Jazz dance and American folksongs will echo through the halls of Tooele High School as art students display their talents in the fourth annual Professional Learning Community Visual and Performing Art Show.

Scheduled for next Wednesday, Jan. 8, the theme for the 2014 show is “History Through the Arts.”

“The idea is to help students make a connection between art and history,” said Chris Wilcox, fine arts teacher at THS.

Wilcox assigned his pottery students to research a period of history and make a piece of pottery from the time period they studied.

Pottery work that will be on display includes pieces from a variety of time periods including ancient Egypt and Greece.

The free art show runs from 5 p.m. to 8 p.m. Pottery, paintings, drawings, and photography will be on display in THS’s main entrance and commons area.

The show choir and band will perform in the commons area at 5:30 p.m. and will repeat their performance at 6:30 p.m.

The band’s woodwind group will play a renaissance piece and Civil War tunes, and the brass group will play a Civil War medley, and the woodwind group will play Civil War WW.

The show choir will sing “Rocky Top,” a bluegrass piece with a fiddle group, the American folk song “Colorado Trail,” and “Ho Ho Watanay,” an Iroquois Indian lullaby.

In the auditorium, dance, drama, and chamber string students will perform at 6 p.m. and again at 7 p.m.

The auditorium performances will include dance students performing the Lindy Hop, a 1920’s jazz dance that is often credited with starting the swing dance era. They will also perform a Tahitian dance.

Also, drama student Shannon Lorton will sing “Missing You,” from “Civil War: An American Musical,” and Amy Gebs will perform a monologue of a personal family history narration. The chamber strings will play “Bill Bailey.”

The idea for the interdisciplinary art show started in 2011. It grew out of a professional learning community meeting of the art department, according to Wilcox.

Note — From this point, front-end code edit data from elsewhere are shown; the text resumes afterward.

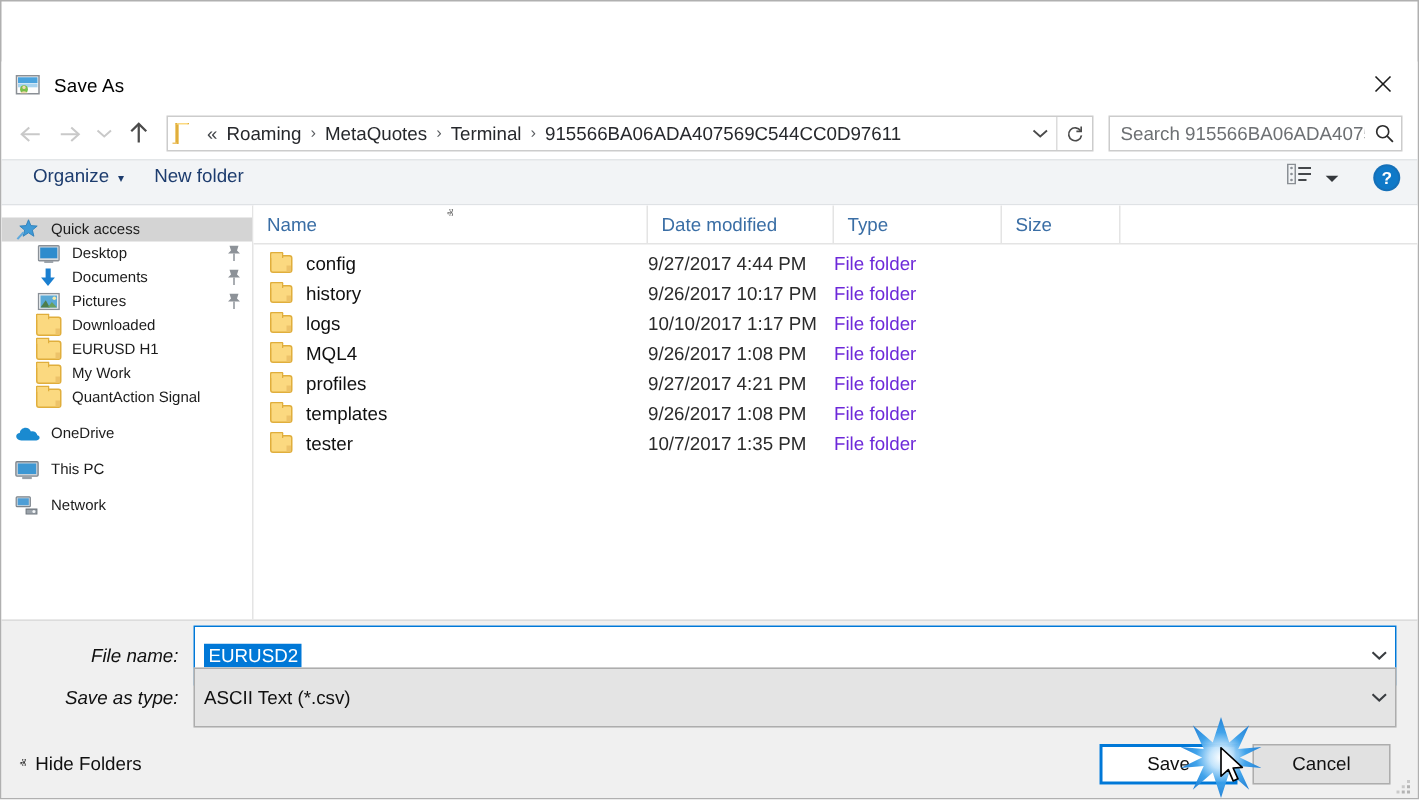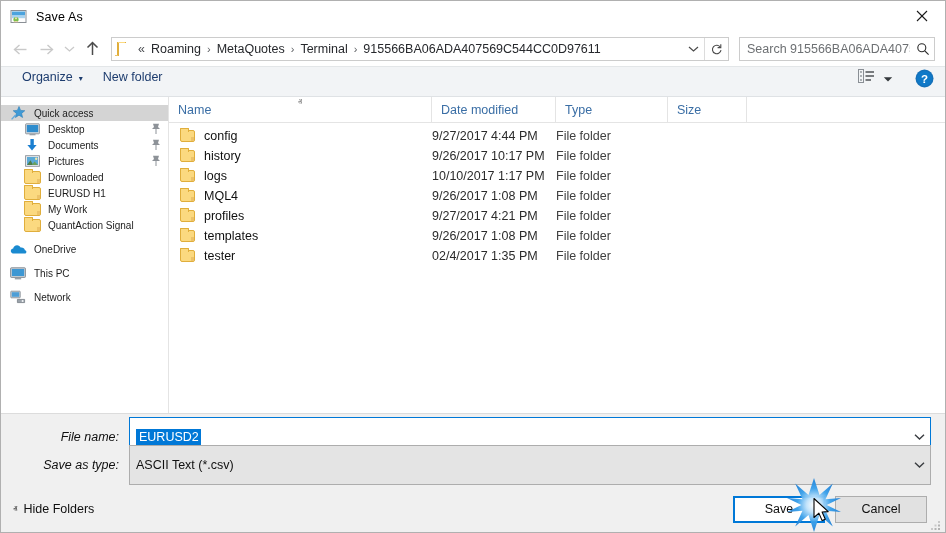"Save As" #titlebar { margin-top: none -> 40px }
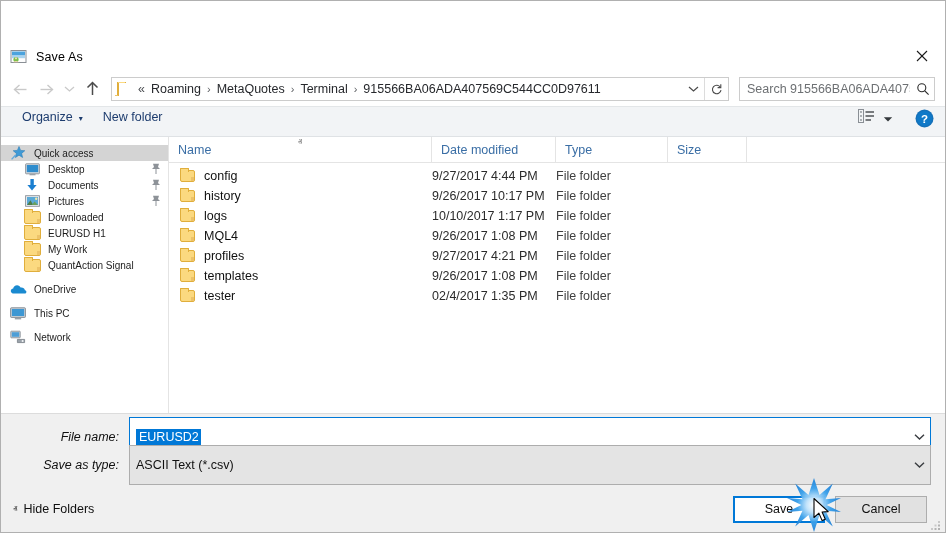"File folder" .row .cell-type { color: #404040 -> #6d28d9 }
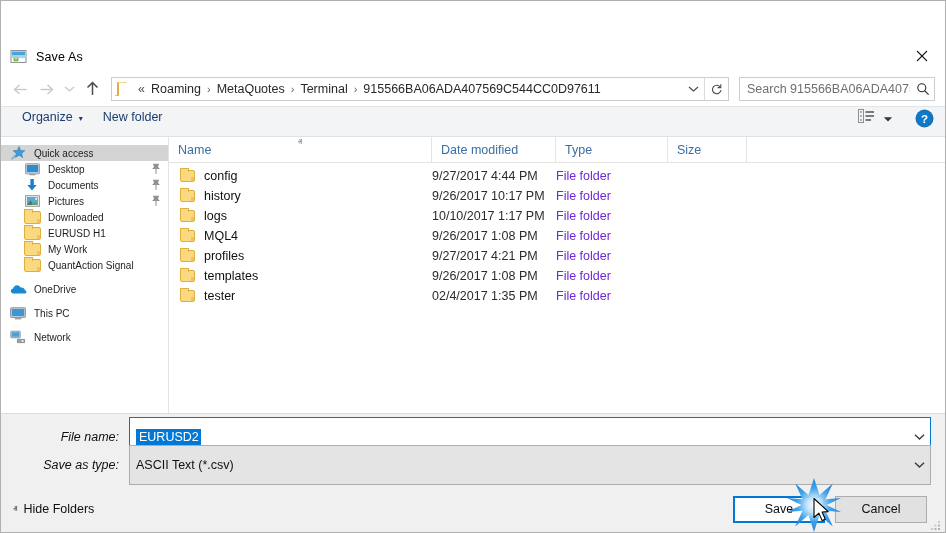"02/4/2017 1:35 PM" span.cell-date { text: 02/4/2017 -> 10/7/2017 }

“We got together and were supposed to collaborate on ways to increase students’ learning,” he said. “And we came up with the idea of showing the relationship of art to other subjects that students study.”

Professional learning communities are part of an educational improvement movement. It includes collaboration time for teachers to work in groups and use data about student performance and research-based best practices to increase student performance.

PLC collaboration time is separate from teacher planning time, which is used by individual teachers to develop lesson plans and prepare materials for daily use in the classroom.

This the second PLC art show with a history theme. Past PLC art shows have featured literature through arts and art with world languages.

“The idea was to help students see that art isn’t just a separate subject,” said Wilcox. “But to understand how art reflects history.”